Instrument pour le développement et la croissance des régions frontalières (BRIDGEforEU)

2018/0198(COD)

Le Parlement européen a adopté une résolution législative approuvant sans la modifier la position du Conseil en première lecture en vue de l’adoption du règlement du Parlement européen et du Conseil relatif à un instrument pour le développement et la croissance des régions frontalières (BRIDGEforEU).

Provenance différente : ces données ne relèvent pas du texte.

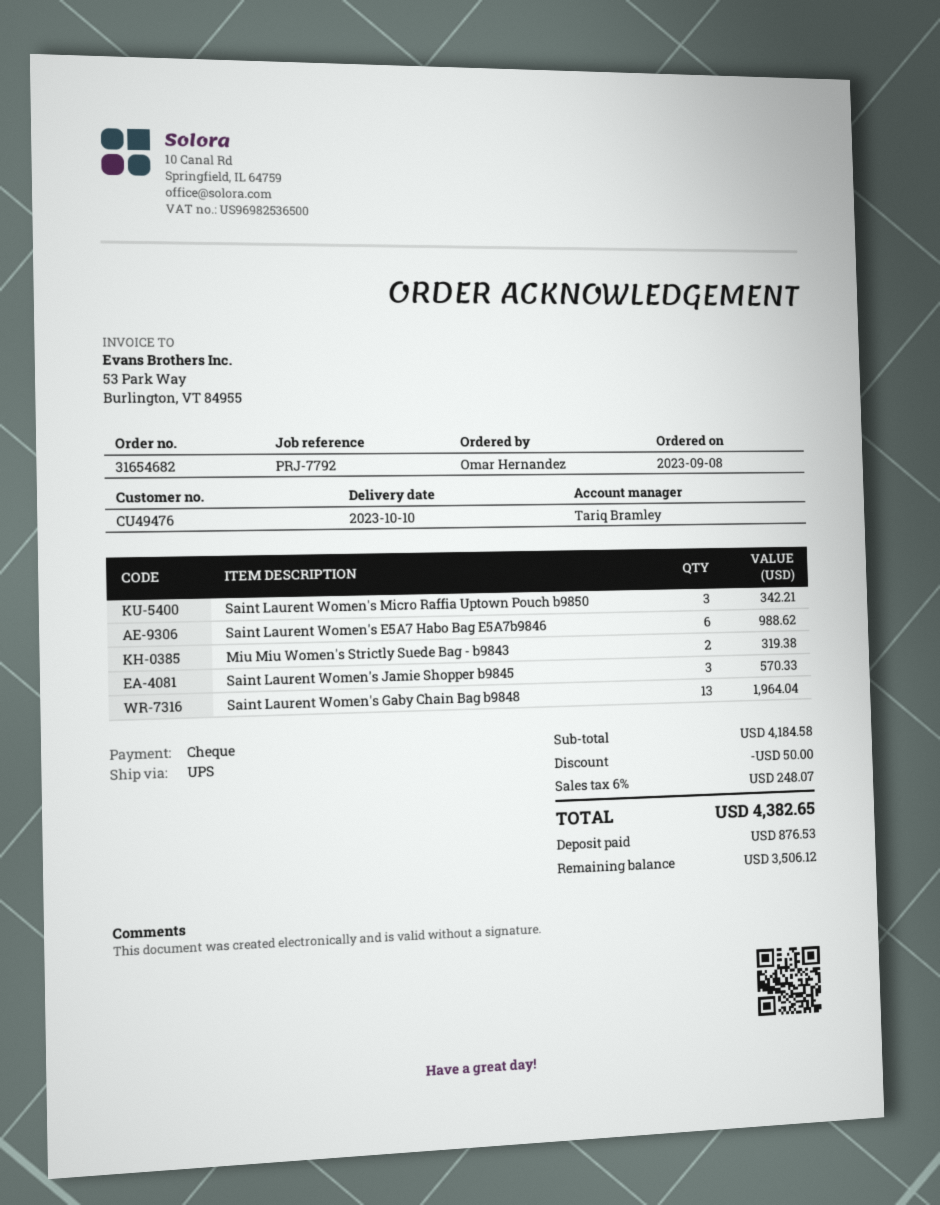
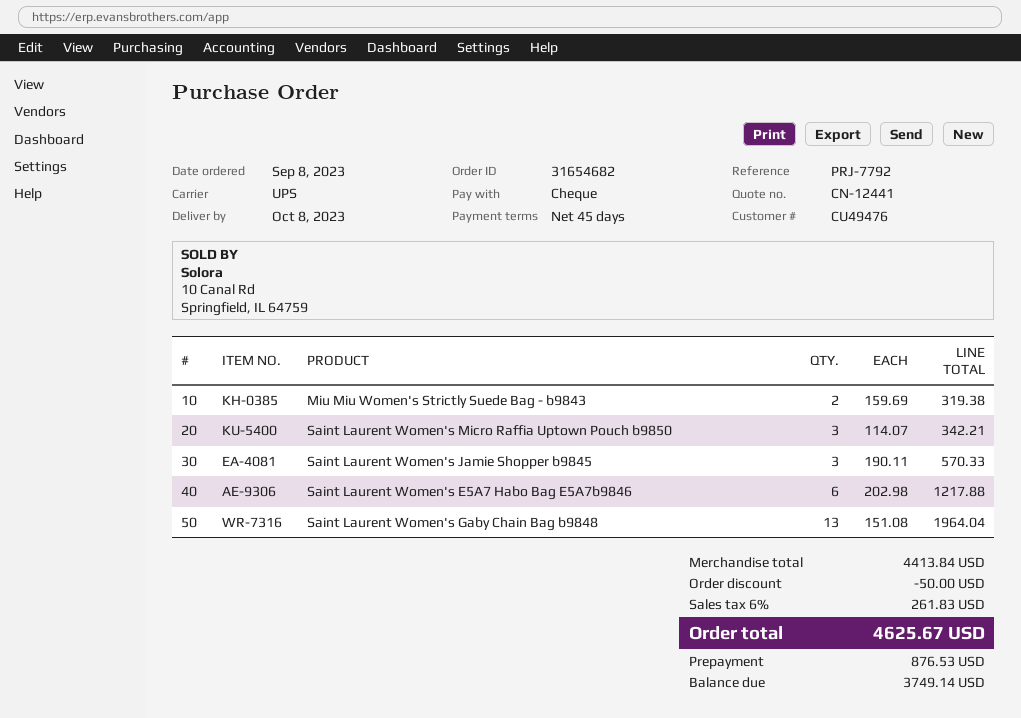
delivery date: 2023-10-10 -> 2023-10-08
Saint Laurent Women's E5A7 Habo Bag E5A7b9846: 6 for 988.62 -> 6 for 1217.88
subtotal: 4184.58 -> 4413.84
tax: 6% = 248.07 -> 6% = 261.83
total: 4382.65 -> 4625.67
balance: 3506.12 -> 3749.14

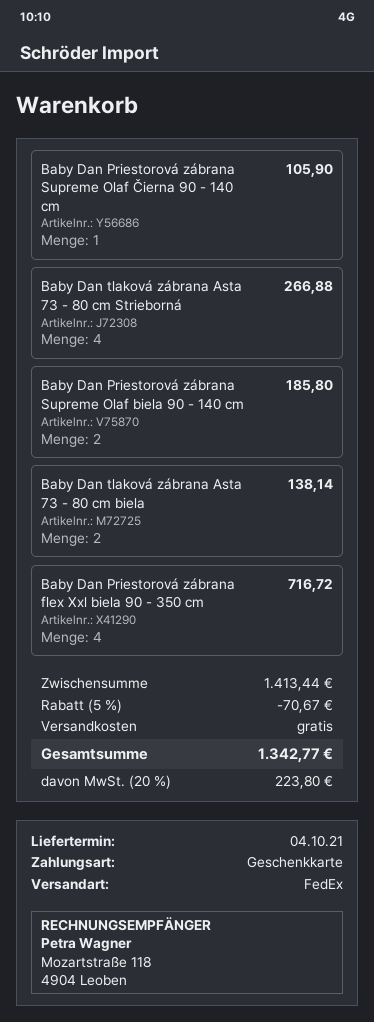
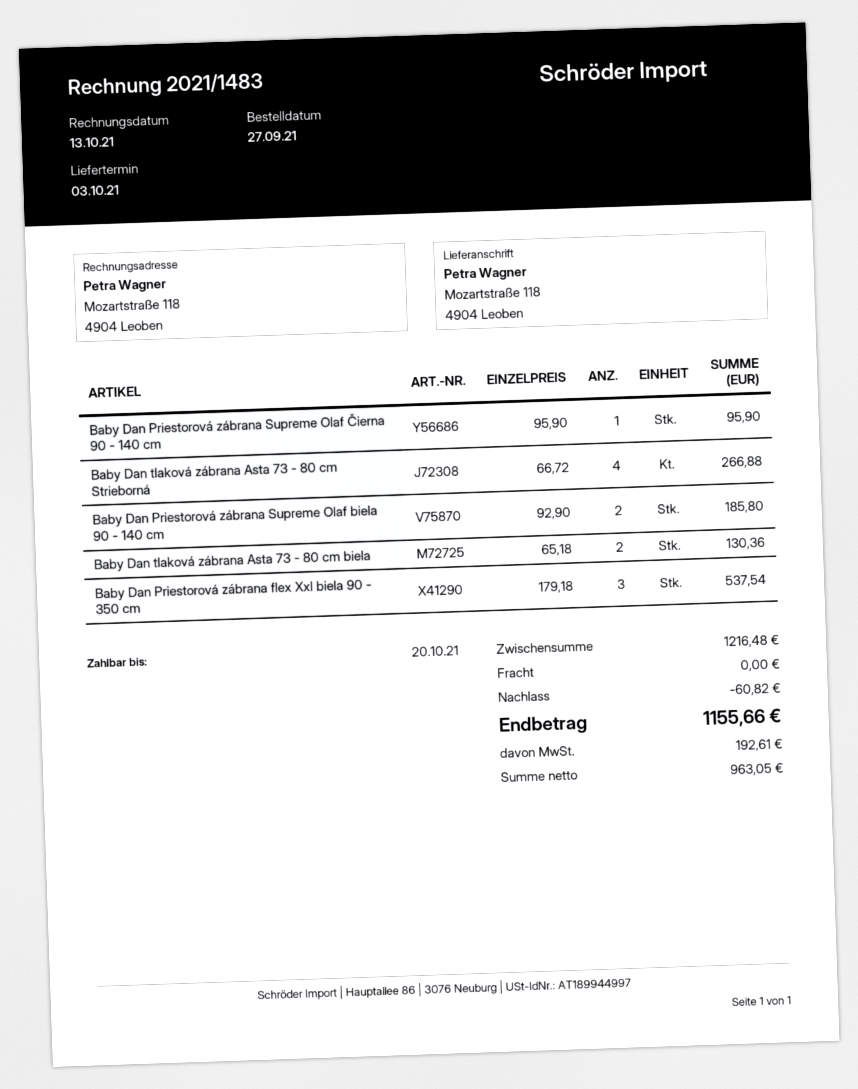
delivery date: 2021-10-04 -> 2021-10-03
Baby Dan Priestorová zábrana Supreme Olaf Čierna 90 - 140 cm: 1 for 105.90 -> 1 for 95.90
Baby Dan tlaková zábrana Asta 73 - 80 cm biela: 2 for 138.14 -> 2 for 130.36
Baby Dan Priestorová zábrana flex Xxl biela 90 - 350 cm: 4 for 716.72 -> 3 for 537.54
subtotal: 1413.44 -> 1216.48
discount: 70.67 -> 60.82
tax: 223.80 -> 192.61
total: 1342.77 -> 1155.66

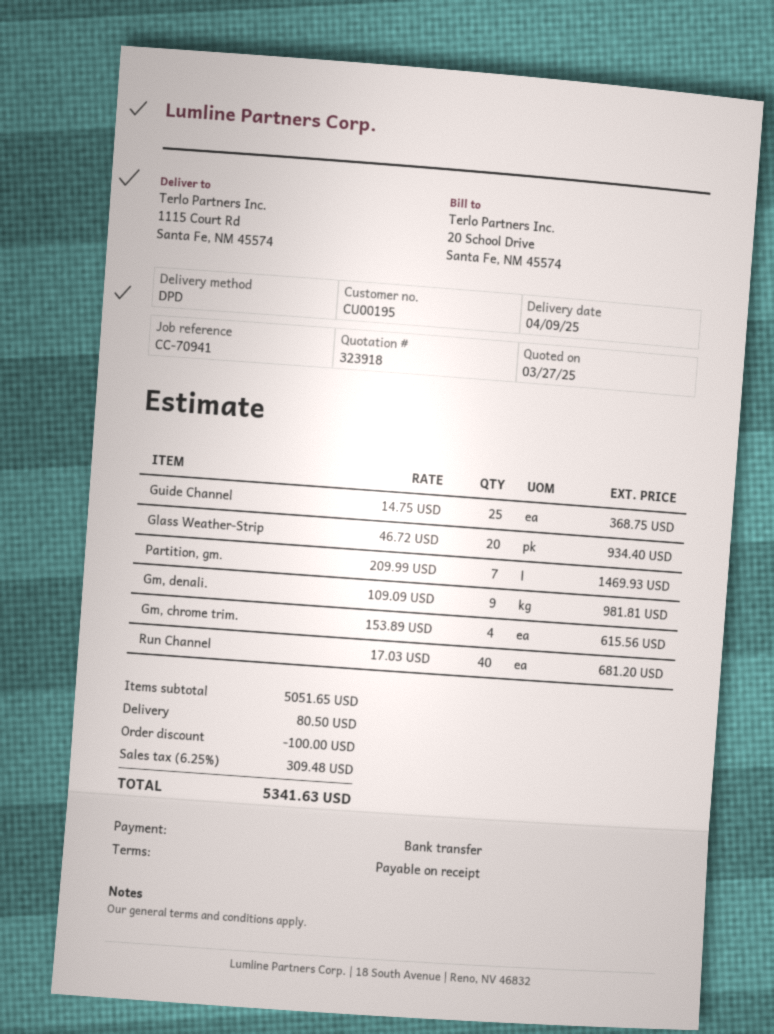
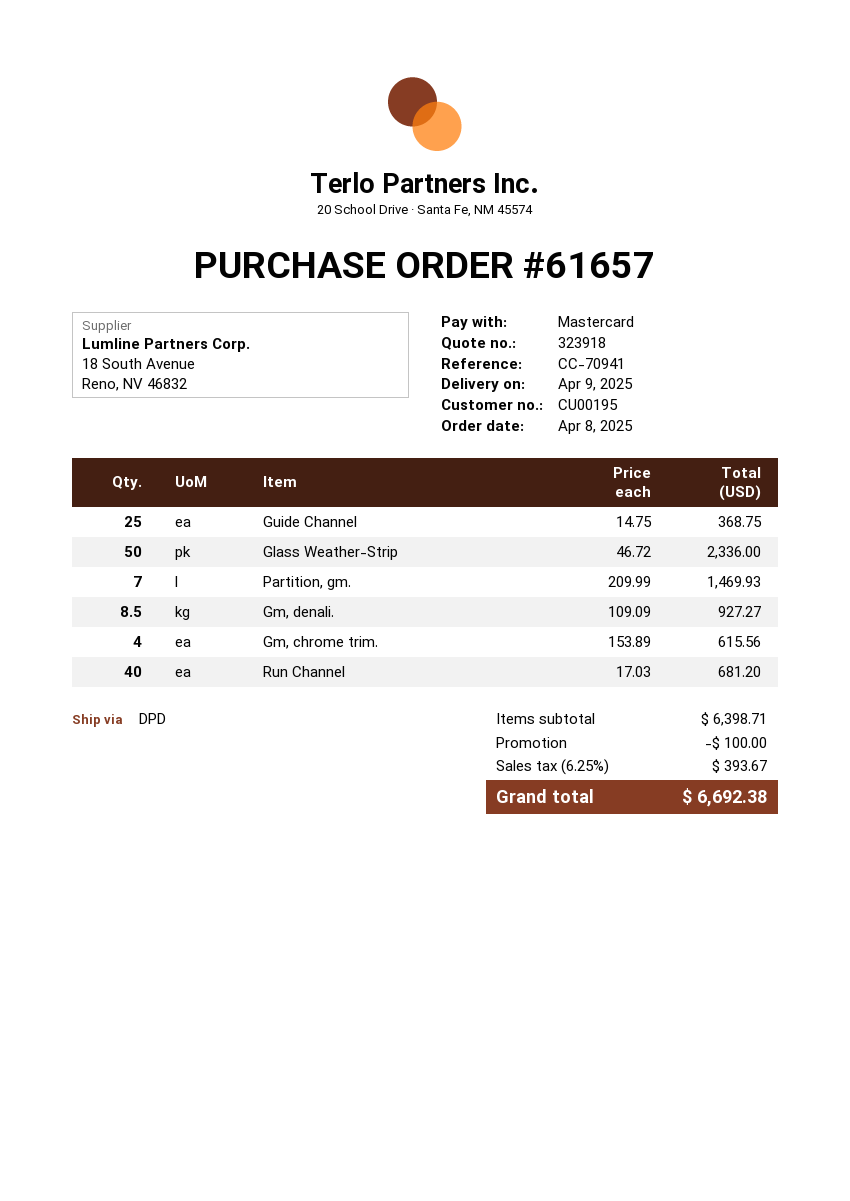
payment method: bank transfer -> Mastercard
Glass Weather-Strip: 20 x 46.72 = 934.40 -> 50 x 46.72 = 2336.00
Gm, denali.: 9 x 109.09 = 981.81 -> 8.5 x 109.09 = 927.27
subtotal: 5051.65 -> 6398.71
shipping: 80.50 -> none
tax: 6.25% = 309.48 -> 6.25% = 393.67
total: 5341.63 -> 6692.38

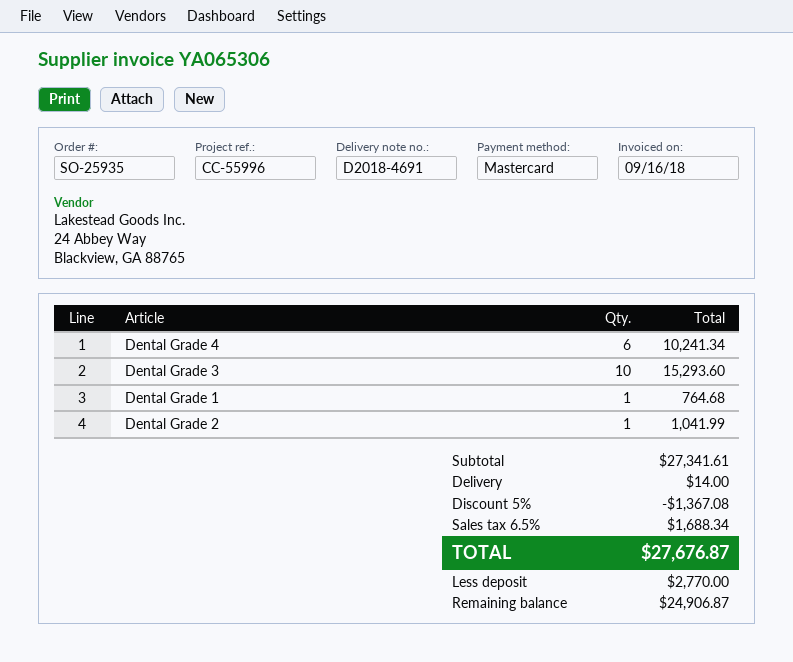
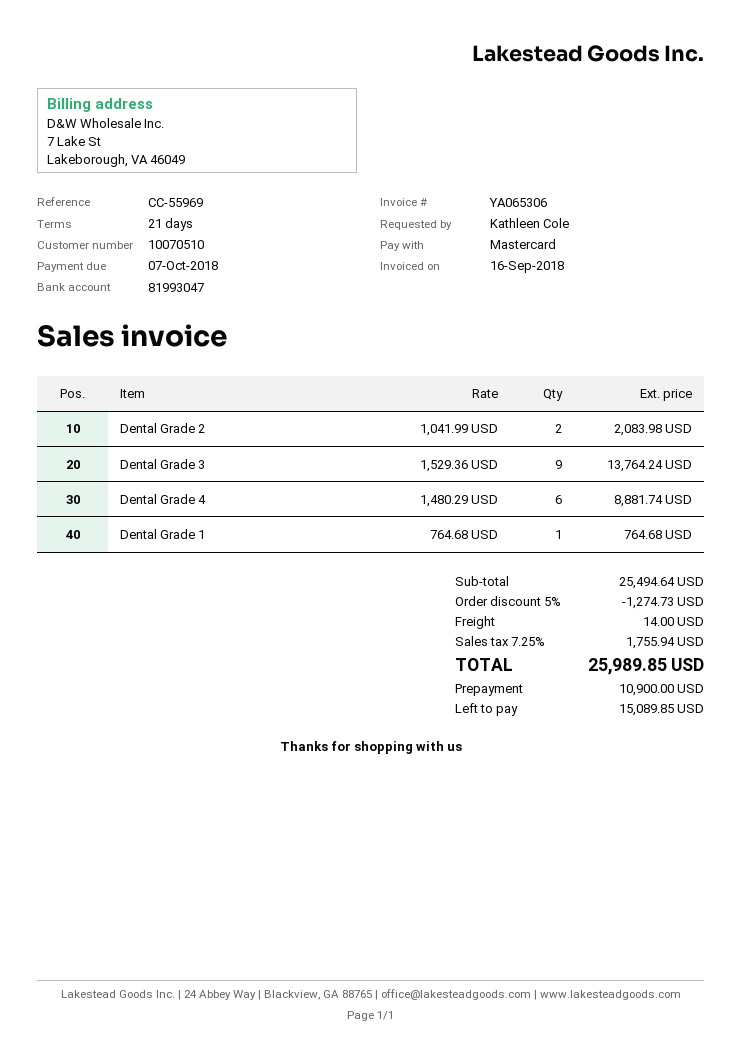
reference: CC-55996 -> CC-55969
Dental Grade 4: 6 for 10241.34 -> 6 for 8881.74
Dental Grade 3: 10 for 15293.60 -> 9 for 13764.24
Dental Grade 2: 1 for 1041.99 -> 2 for 2083.98
subtotal: 27341.61 -> 25494.64
discount: 5% = 1367.08 -> 5% = 1274.73
tax: 6.5% = 1688.34 -> 7.25% = 1755.94
total: 27676.87 -> 25989.85
deposit: 2770.00 -> 10900.00
balance: 24906.87 -> 15089.85

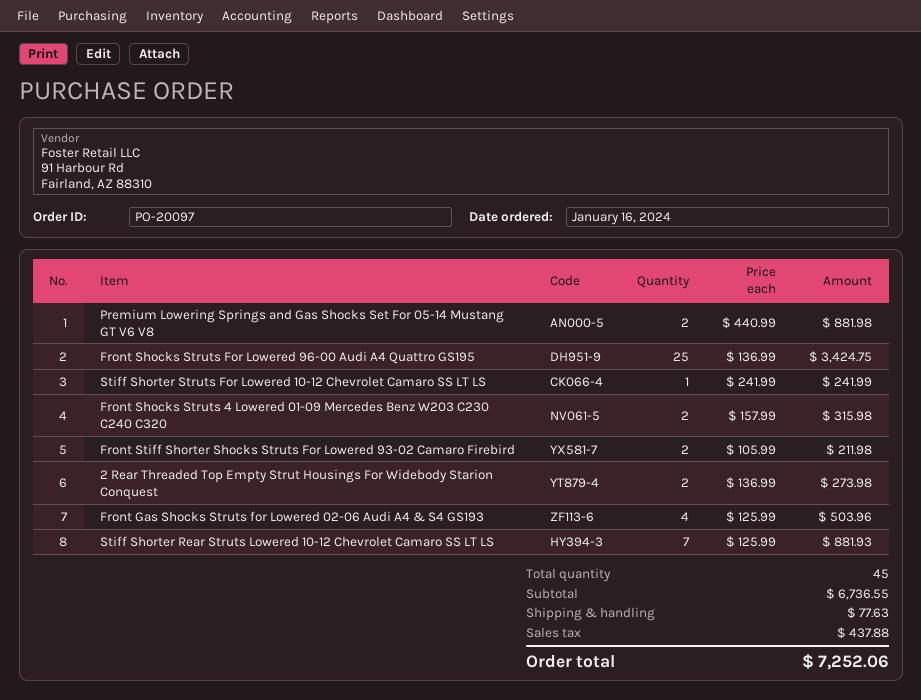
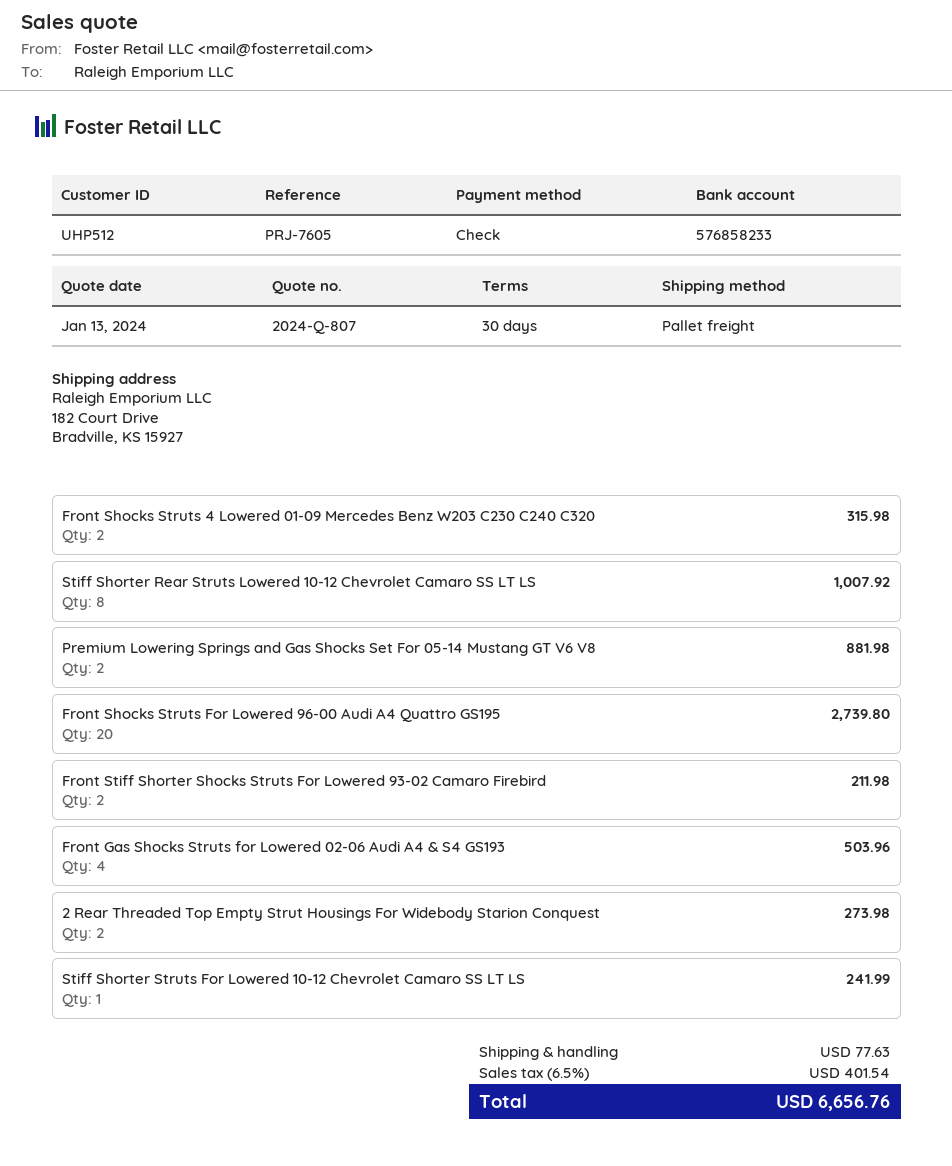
Front Shocks Struts For Lowered 96-00 Audi A4 Quattro GS195: 25 for 3424.75 -> 20 for 2739.80
Stiff Shorter Rear Struts Lowered 10-12 Chevrolet Camaro SS LT LS: 7 for 881.93 -> 8 for 1007.92
tax: 437.88 -> 401.54
total: 7252.06 -> 6656.76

L'objectif du règlement est principalement de fournir un cadre juridique applicable à tous les États membres afin de contribuer à trouver des solutions aux obstacles juridiques et administratifs susceptibles de nuire à l'interaction transfrontalière et au développement des régions transfrontalières.

La position du Conseil :

- prévoit la mise en place, sur une base volontaire, de points de coordination transfrontalière dans chaque État membre. Les États membres qui choisissent de ne pas mettre en place au moins un point de coordination, et les États membres qui ont besoin de temps pour mettre en place un point de coordination, doivent désigner une autorité compétente;

- exclut les personnes physiques de la définition des initiateurs;

- exempte les États membres insulaires de l’obligation de désigner une autorité compétente;

- prévoit l’utilisation volontaire d’un cadre de coordination similaire pour les régions frontalières de l’UE afin de coopérer avec les pays candidats ou associés;

- supprime l’obligation de mettre en place des registres publics nationaux de dossiers transfrontaliers dans chaque État membre. Au lieu de cela, un registre unique sera tenu au niveau de l’UE et alimenté par les données que les États membres doivent transmettre;

- précise i) qu’il n’y aura aucune incidence sur le droit des États membres de recourir aux procédures ou accords internationaux en vigueur pour lever des obstacles transfrontaliers, ou de créer de nouvelles procédures ou accords de ce type; ii) la liste des tâches des points de coordination transfrontalière; iii) les éventuels transferts de dossiers entre les points de coordination transfrontalière; iv) la portée des voies de recours;, v) les sources possibles de soutien financier de l’UE et vi) les délais applicables pour répondre aux initiateurs.